Strassmann Joan E
Department of Biology, Washington University in St. Louis, CB1137, St. Louis, Missouri, 63130-4899.
J Eukaryot Microbiol. 2016 May;63(3):378-83. doi: 10.1111/jeu.12307. Epub 2016 Mar 11.
Evolved cooperation is stable only when the benefactor is compensated, either directly or through its relatives. Social amoebae cooperate by forming a mobile multicellular body in which, about 20% of participants ultimately die to form a stalk. This benefits the remaining individuals that become hardy spores at the top of the stalk, together making up the fruiting body. In studied species with stalked migration, P. violaceum, D. purpureum, and D. giganteum, sorting based on clone identity occurs in laboratory mixes, maintaining high relatedness within the fruiting bodies. D. discoideum has unstalked migration, where cell fate is not fixed until the slug forms a fruiting body. Laboratory mixes show some degree of both spatial and genotype-based sorting, yet most laboratory fruiting bodies remain chimeric. However, wild fruiting bodies are made up mostly of clonemates. A genetic mechanism for sorting is likely to be cell adhesion genes tgrB1 and tgrC1, which bind to each other. They are highly variable, as expected for a kin discrimination gene. It is a puzzle that these genes do not cause stronger discrimination between mixed wild clones, but laboratory conditions or strong sorting early in the social stage diminished by later slug fusion could be explanations.
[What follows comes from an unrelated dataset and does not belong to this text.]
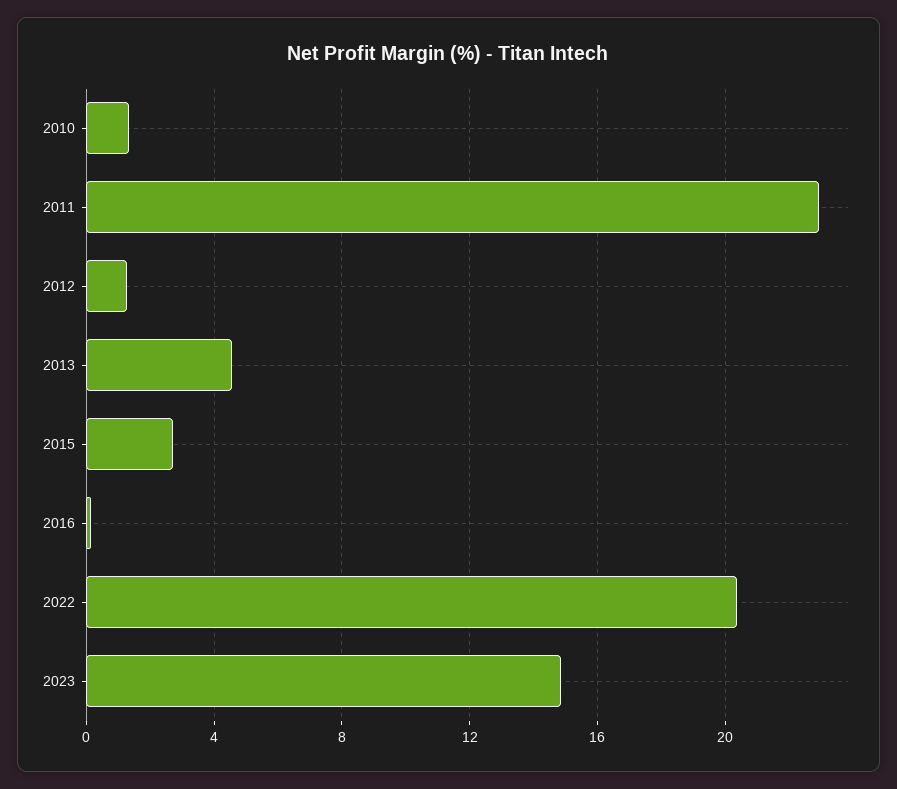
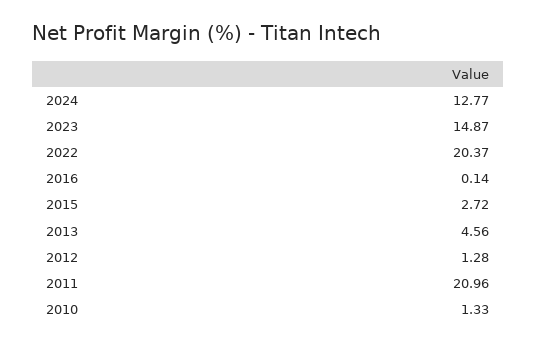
2011: 23 -> 20.96
2024: none -> 12.77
只有当施惠者得到直接补偿或通过其亲属得到补偿时,进化而来的合作才是稳定的。社会性变形虫通过形成一个可移动的多细胞体来进行合作,在这个多细胞体中,约20%的参与者最终会死亡以形成一个柄。这对其余个体有利,它们会在柄的顶端形成耐寒的孢子,共同构成子实体。在已研究的有柄迁移物种中,如紫色盘基网柄菌、紫柄丝盖伞和巨大丝盖伞,在实验室混合培养中会基于克隆身份进行分选,从而在子实体内保持高度的亲缘关系。盘基网柄菌有无柄迁移,在蛞蝓状群体形成子实体之前,细胞命运并不固定。实验室混合培养显示出一定程度的基于空间和基因型的分选,但大多数实验室子实体仍然是嵌合体。然而,野生子实体大多由克隆体组成。分选的遗传机制可能是相互结合的细胞黏附基因tgrB1和tgrC1。正如亲缘识别基因所预期的那样,它们具有高度变异性。这些基因在混合野生克隆之间没有引起更强的区分,这是一个谜题,但实验室条件或社会阶段早期的强分选随后因蛞蝓状群体融合而减弱可能是解释原因。